Les deux hommes avaient fait connaissance après que le disciple eut adressé l’un de ses textes au maître. Celui-ci se fixa alors à Weimar et, neuf années durant, se livra au commerce quotidien des idées avec celui qu’il admirait. Il reconstitua de mémoire la teneur leurs propos, plus qu’il ne les retranscrivit. Peu de thèmes, de sujets et de personnages de leurs temps leur échappèrent, qu’il s’agisse d’art ou de politique. Il leur fallut attendre près de deux siècles pour rencontrer leur troisième homme en Jean-Yves Masson (1962), lequel s’est fait le confesseur du confesseur. Pour inventer son narrateur, il s’est glissé dans la peau de Sir Robert Doolan. Son nom n’apparaît qu’à quelques reprises dans les trois volumes des Conversations. Le magistrat avait juste eu la chance d’être là à Weimar dans ses jeunes années ; il apprenait l’anglais à Eckermann qui en retour lui enseignait l’allemand. Rentré à Londres, il se souvint, à un âge où l’on est plus heureux dans la compagnie des livres que dans celle des hommes.

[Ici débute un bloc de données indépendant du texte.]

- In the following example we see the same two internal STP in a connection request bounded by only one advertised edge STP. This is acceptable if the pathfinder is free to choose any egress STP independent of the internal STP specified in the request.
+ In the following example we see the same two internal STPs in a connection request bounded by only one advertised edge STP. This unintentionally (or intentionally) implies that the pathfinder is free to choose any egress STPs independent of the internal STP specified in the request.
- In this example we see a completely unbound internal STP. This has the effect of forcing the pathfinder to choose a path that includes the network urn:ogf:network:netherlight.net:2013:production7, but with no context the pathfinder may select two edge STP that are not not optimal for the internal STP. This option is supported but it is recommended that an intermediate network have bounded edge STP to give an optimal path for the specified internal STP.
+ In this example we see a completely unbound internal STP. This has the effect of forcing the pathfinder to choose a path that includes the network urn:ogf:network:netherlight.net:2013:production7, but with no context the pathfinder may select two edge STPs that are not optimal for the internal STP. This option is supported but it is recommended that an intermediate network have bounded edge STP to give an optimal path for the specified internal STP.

L’incendie du théâtre de Weimar (185 pages, 15 euros, Verdier) se veut le roman de cette rencontre ; mais en dépit des apparences, il n’a rien d’un roman historique ; plutôt un précieux précis d’amitié littéraire et poétique, animé par l’esprit de l’exercice d’admiration. Partant du principe qu’un événement a priori secondaire dans la vie d’un homme vaut non par son authenticité mais par sa signification, il s’est emparé de l’incendie du théâtre de Weimar dans la nuit du 21 au 22 mars 1825. Un accident peu après minuit et la représentation de la pièce de Cumberland Le Juif… Toute la ville était là, et les habitants qui ne s’étaient pas déplacés, tel le Grand-Duc Charles-Auguste de Saxe-Weimar-Eisenach, observaient le tragique feu d’artifice depuis les hauteurs. Goethe (1749-1832), qui le surnommait Serenissimus, avait regardé les lueurs depuis son balcon, avant d’aller se coucher. Seuls furent surpris d’une telle distance ceux qui ignoraient qu’il ne se rendait pas non plus aux enterrements de ses amis, pas même celui de Schiller. Le théâtre n’était pas un chef d’œuvre d’architecture mais tout de même.

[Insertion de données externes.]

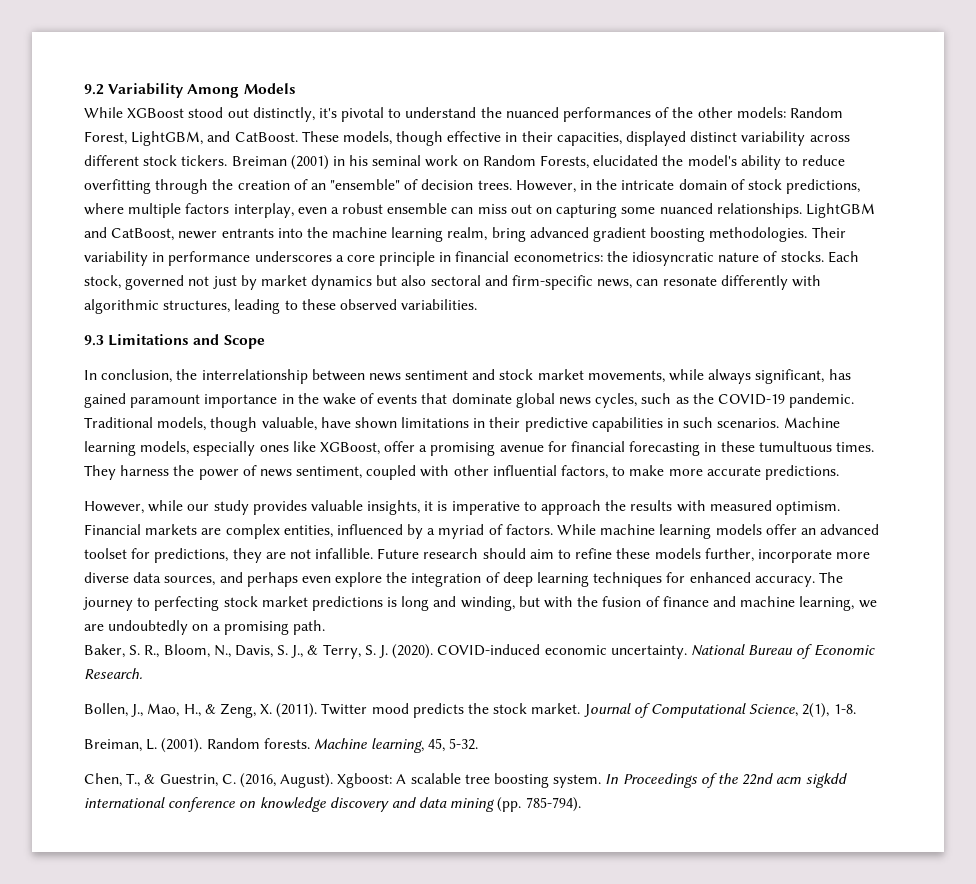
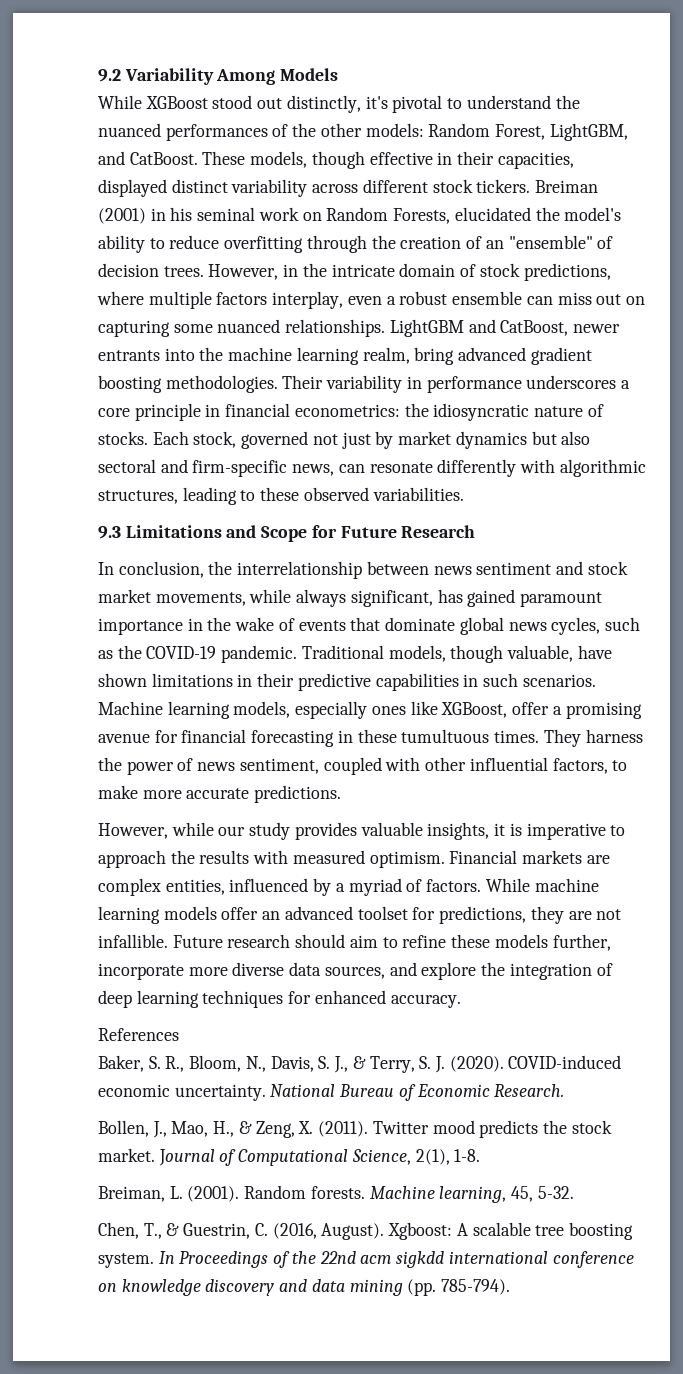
- 9.3 Limitations and Scope
+ 9.3 Limitations and Scope for Future Research
- Future research should aim to refine these models further, incorporate more diverse data sources, and perhaps even explore the integration of deep learning techniques for enhanced accuracy. The journey to perfecting stock market predictions is long and winding, but with the fusion of finance and machine learning, we are undoubtedly on a promising path.
+ Future research should aim to refine these models further, incorporate more diverse data sources, and explore the integration of deep learning techniques for enhanced accuracy.
+ References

Il y a de belles pages sur Shakespeare que Goethe admirait, ainsi que sur Walter Scott ou Napoélon ; d’autres plus nombreuses sur la Flûte enchantée, la suite et le prolongement que Goethe avait entrepris de lui donner dans un esprit tout aussi maçonnique mais une facture plus cocasse et bouffonne encore ; et des passages émouvants sur Byron que le narrateur vénère comme un demi-dieu et le héros de son adolescence, celui par les yeux duquel toute sa génération avait vu le monde :
« Savoir que j’étais sur terre en même temps qu’un être aussi extraordinaire était en soi un réconfort. Il m’a toujours semblé que les poètes sont des accumulateurs d’énergie et que c’est par là qu’ils viennent en aide à leurs contemporains et à leur successeurs ».

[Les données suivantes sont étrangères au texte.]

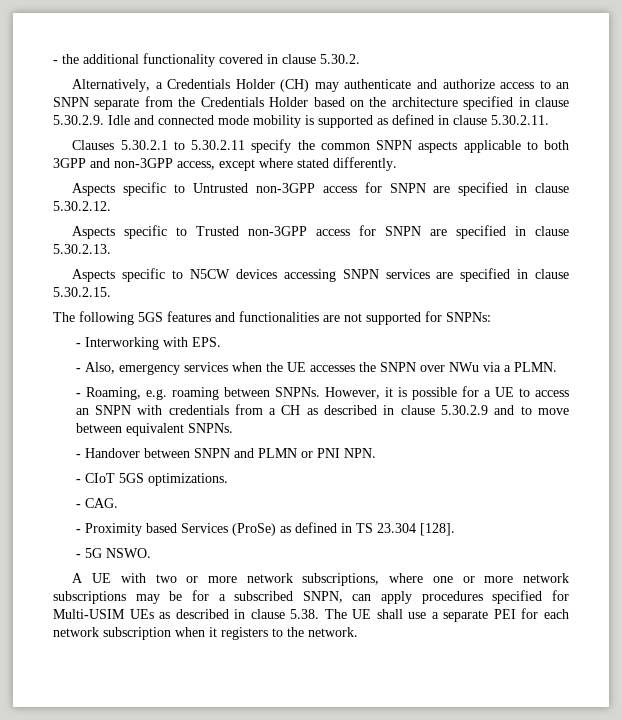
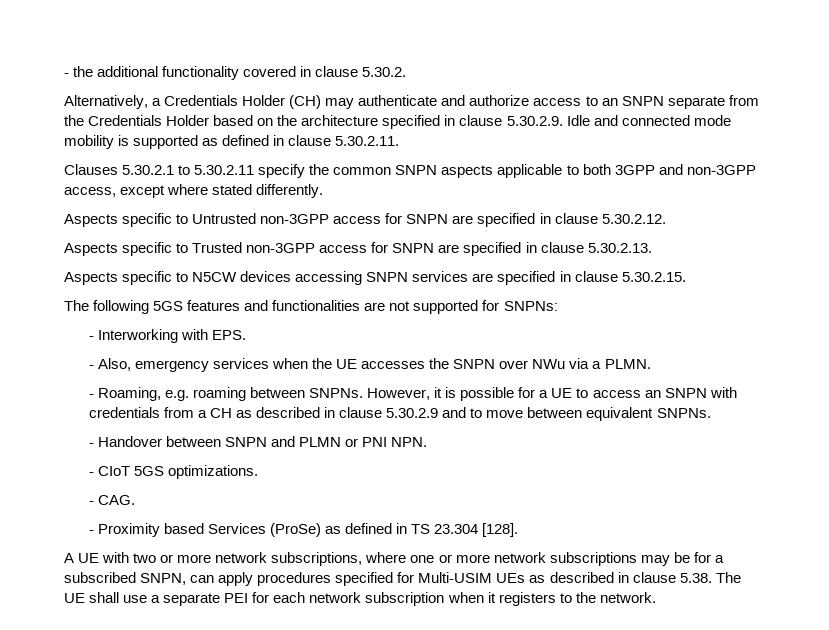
- - 5G NSWO.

Goethe soutenait que son œuvre était le produit d’un être collectif, quoique signée de son seul nom. Il avait le génie de donner de la grandeur aux sujets les plus futiles et frivoles dès lors qu’il s’en emparait. Les Conversations n’en sont pas exemptes. Eckermann se voulait interlocuteur mais certainement pas secrétaire ainsi que la postérité l’a abusivement consacré. Il avait bénévolement assuré la publication de son œuvre et de ses papiers posthumes.
Cette nouvelle conversation sur l’une des plus fameuses conversations de la littérature se déploie naturellement dans un cercle des plus restreints. La sensibilité de Jean-Yves Masson à cet univers, l’intime entretien qu’il a noué de longue date avec la poésie et la langue allemandes, lui permettent de l’ouvrir au monde sans cesser d’en faire un cercle enchanté. Il réussit à faire de ce moment anodin un événement inouï, une œuvre d’art illuminée par les flammes du théâtre du Grand-Duché qui ne tarda pas à être reconstruit sur les plans de Goethe. L’édifice ne brillait pas par la beauté de sa forme. Ce qui de l’avis du grand poète n’avait aucune importance, un théâtre n’étant jamais à ses yeux qu’« un amas de planches régulièrement dévorées par le feu » : le chef d’œuvre, c’est ce qu’on y joue.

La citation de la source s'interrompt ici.